È tempo di provare a costruire insieme una alternativa di società anche giù da noi, nelle aree periferiche del mezzogiorno e della nostra regione, è l’ora di altre ipotesi di sviluppo e di autodeterminazione e l’ora di dar vita a un´idea pasoliniana di progresso (la piena realizzazione dell´uomo cittadino e non dell´uomo-consumatore/elettore) che abbia dietro spinte e forze non più affidate a momenti occasionali e di indignazione emotiva. Un forte processo che parta dal basso, di discussione e di partecipazione attende quindi la Sinistra, anche garganica, alle porte di questa nuova fase politica che deve tenere la rotta su tematiche, idee e progetti che le si confanno, che la possano contraddistinguere.In un momento in cui è chiaro, a leggere i programmi, quanto siano distanti i partiti mediatici dalle complesse sfide della globalizzazione in nome di un´idea di semplificazione e di modelli di sviluppo di chiara aggressione affaristica alle peculiarità dei territori e dell´ambiente. Bisogna capacitarsi che esiste un mondo dove il localismo rivendica con ansia risposte e regole non per inutile campanilismo ma per concreti bisogni di armonia sociale; occorre far fronte alla piena realizzazione delle categorie e dei meriti professionali perché si esca dalle solite scelte elitarie e dequalificate e si comincino a valorizzare forme di occupazione stabile, qualificata e le competenze.

Ecco perchè il mio impegno politico lo rivolgo:- innanzitutto ai giovani del Gargano- molti di questi non andranno neppure a votare – che retrocedono rispetto ai padri perché non hanno un futuro di occupazione, di fiducia e di possesso davanti a loro.

– ai cervelli mortificati che restano (non ci sono solo quelli in fuga), costretti o a forme ignominiose di precariato che ne deprimono il loro talento o ad accettare, per impotenza, il vecchio malcostume della clientela per realizzarsi professionalmente. “Un giovane non vale per le amicizie che ha, ma per le qualità che possiede”, ha detto il vescovo impegnato nella Locride contro la criminalità organizzata. Potrebbe diventare il motto anche di questa nostra comunità.

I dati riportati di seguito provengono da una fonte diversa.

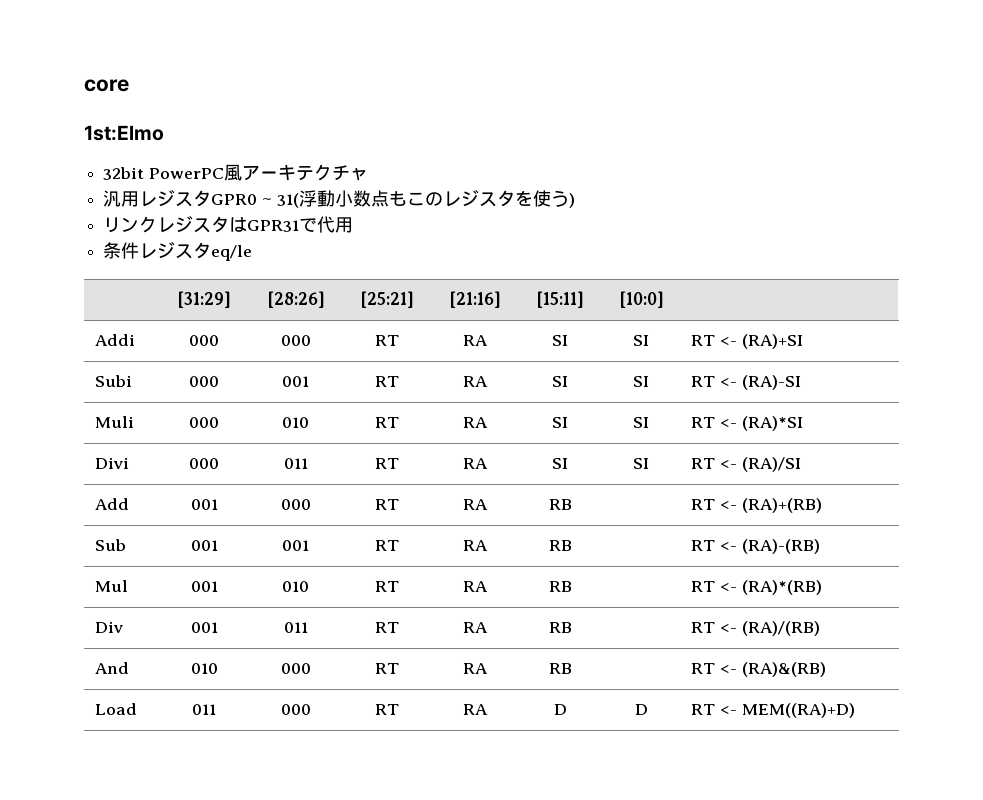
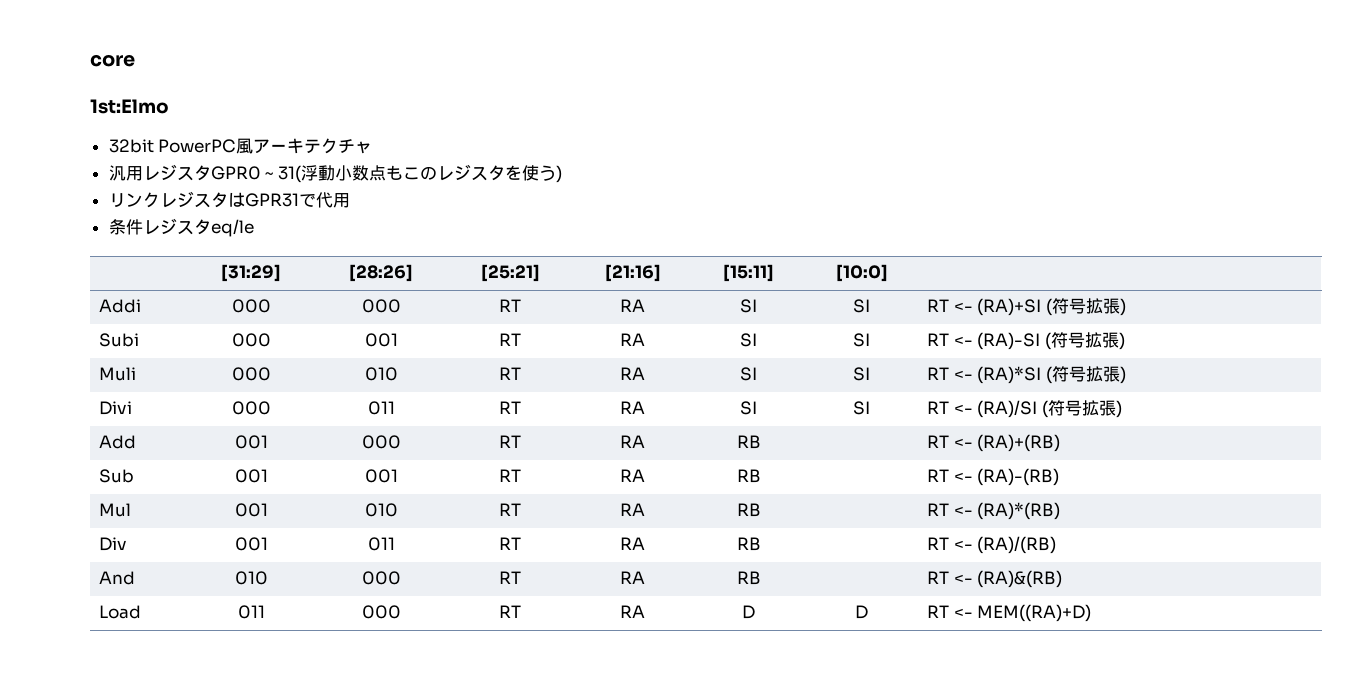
- Addi | 000 | 000 | RT | RA | SI | SI | RT <- (RA)+SI
+ Addi | 000 | 000 | RT | RA | SI | SI | RT <- (RA)+SI (符号拡張)
- Subi | 000 | 001 | RT | RA | SI | SI | RT <- (RA)-SI
+ Subi | 000 | 001 | RT | RA | SI | SI | RT <- (RA)-SI (符号拡張)
- Muli | 000 | 010 | RT | RA | SI | SI | RT <- (RA)*SI
+ Muli | 000 | 010 | RT | RA | SI | SI | RT <- (RA)*SI (符号拡張)
- Divi | 000 | 011 | RT | RA | SI | SI | RT <- (RA)/SI
+ Divi | 000 | 011 | RT | RA | SI | SI | RT <- (RA)/SI (符号拡張)

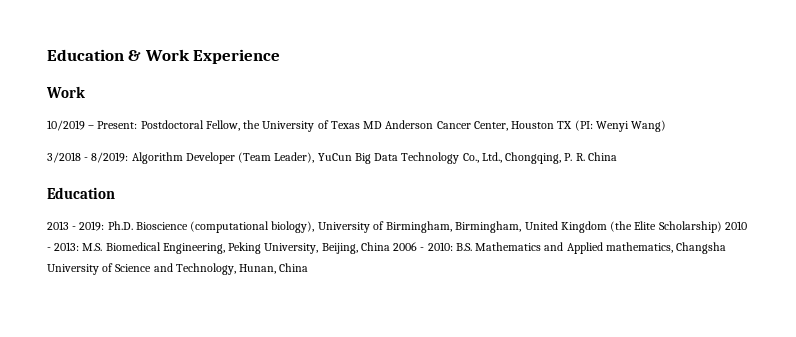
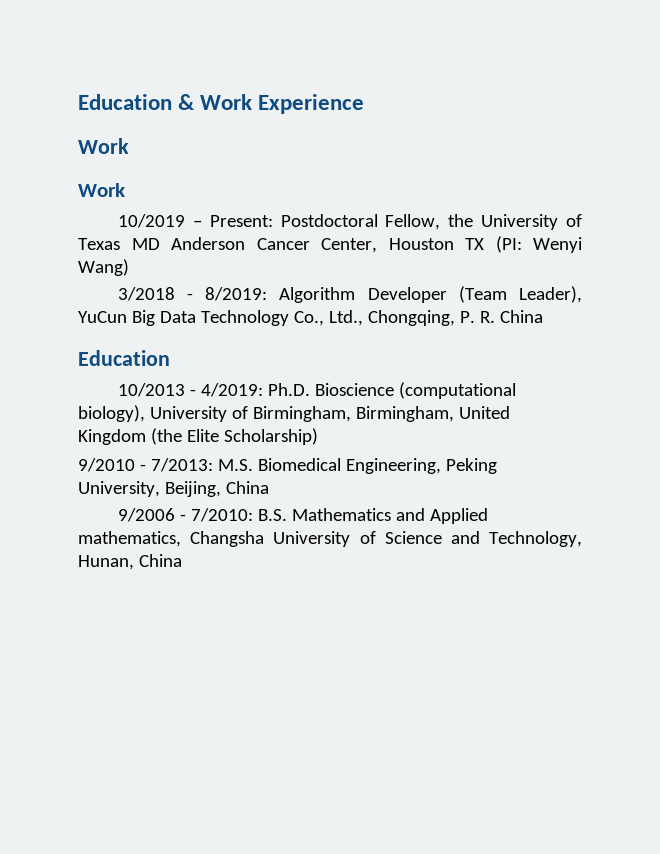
  Education & Work Experience
+ Work
- 2013 - 2019: Ph.D. Bioscience (computational biology), University of Birmingham, Birmingham, United Kingdom (the Elite Scholarship) 2010 - 2013: M.S. Biomedical Engineering, Peking University, Beijing, China 2006 - 2010: B.S. Mathematics and Applied mathematics, Changsha University of Science and Technology, Hunan, China
+ 10/2013 - 4/2019: Ph.D. Bioscience (computational biology), University of Birmingham, Birmingham, United Kingdom (the Elite Scholarship)
+ 9/2010 - 7/2013: M.S. Biomedical Engineering, Peking University, Beijing, China
+ 9/2006 - 7/2010: B.S. Mathematics and Applied mathematics, Changsha University of Science and Technology, Hunan, China

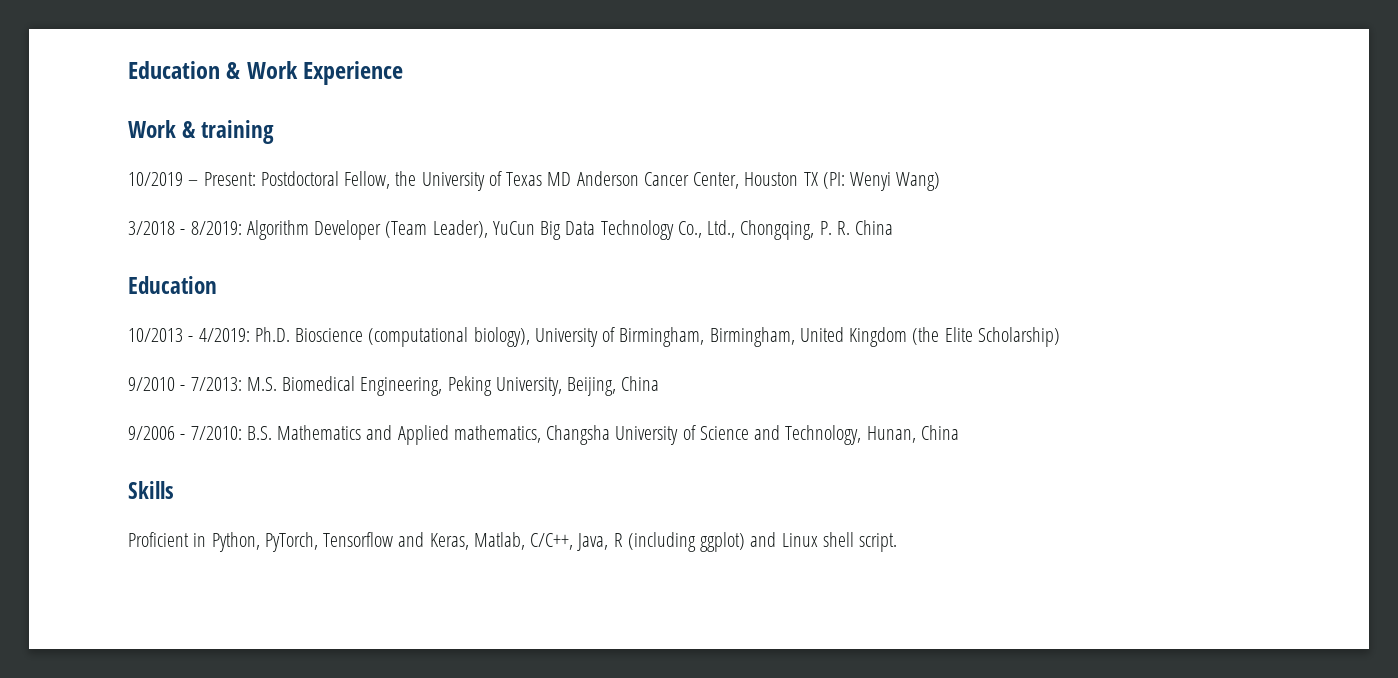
  Education & Work Experience
- Work
- Work
+ Work & training
+ Skills
+ Proficient in Python, PyTorch, Tensorflow and Keras, Matlab, C/C++, Java, R (including ggplot) and Linux shell script.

– a chi si è battuto in prima linea in questi anni sulle tante questioni vitali del nostro territorio, anche sul piano più squisitamente amministrativo o di minaccia per la salute: per uno sviluppo ecocompatibile, sano, armonico e contro l´affarismo politico-industriale e lobby di potere che hanno lottizzato persino l´aria che respiriamo, contro la privatizzazione dell´acqua, contro la gestione clientelare dell´amministrazioni pubbliche (comuni, Parco) e un certo sistema delle consulenze, degli sprechi, del privilegio, delle assunzioni non sempre limpide (usiamo un eufemismo) nelle partecipate.

– ai lavoratori precari, ai pendolari del lavoro (quelli che lasciano le famiglie per settimane intere), agli operatori turistici e agli agricoltori che per scelta e per tradizione lavorano in condizioni di marginalità svolgendo di fatto l´unico freno dello spopolamento, tutelano l´ambiente e trasmettono saperi, pur agendo in una forma di autoprecariato e subendo le stesse regole delle grandi imprese, senza l’ausilio di compensazioni sociali e senza uno specifico orizzonte politico e sindacale di riferimento.

– alle associazioni che a vario titolo operano nel sociale, nella cultura, nel volontariato, perché più che trovare un alleato capace che finanzi e sponsorizzi quello che fanno, più che affiancarsi al partito che comanda per vedersi valorizzato il proprio lavoro, si vedano riconosciuti professionalità, passione e merito.

Sono convinto che questa formula semplice e insieme autonoma fa sentire tutti partecipi e tutti sullo stesso piano, farà ricominciare la gente ad appassionarsi alla politica ma farà dubitare sull´individualismo sfrenato che sta minando la società odierna e che di fatto premia solo chi ha mezzi e furbizia; se riusciremo, a prescindere dall´esito elettorale, a ritagliarci un ruolo identitario nel panorama politico garganico elevando a dignità politica e programmatica i suoi uomini e le idee che esprimono più che la somma dei suoi apparati e dei suoi ceti, avremo vinto più di tutti.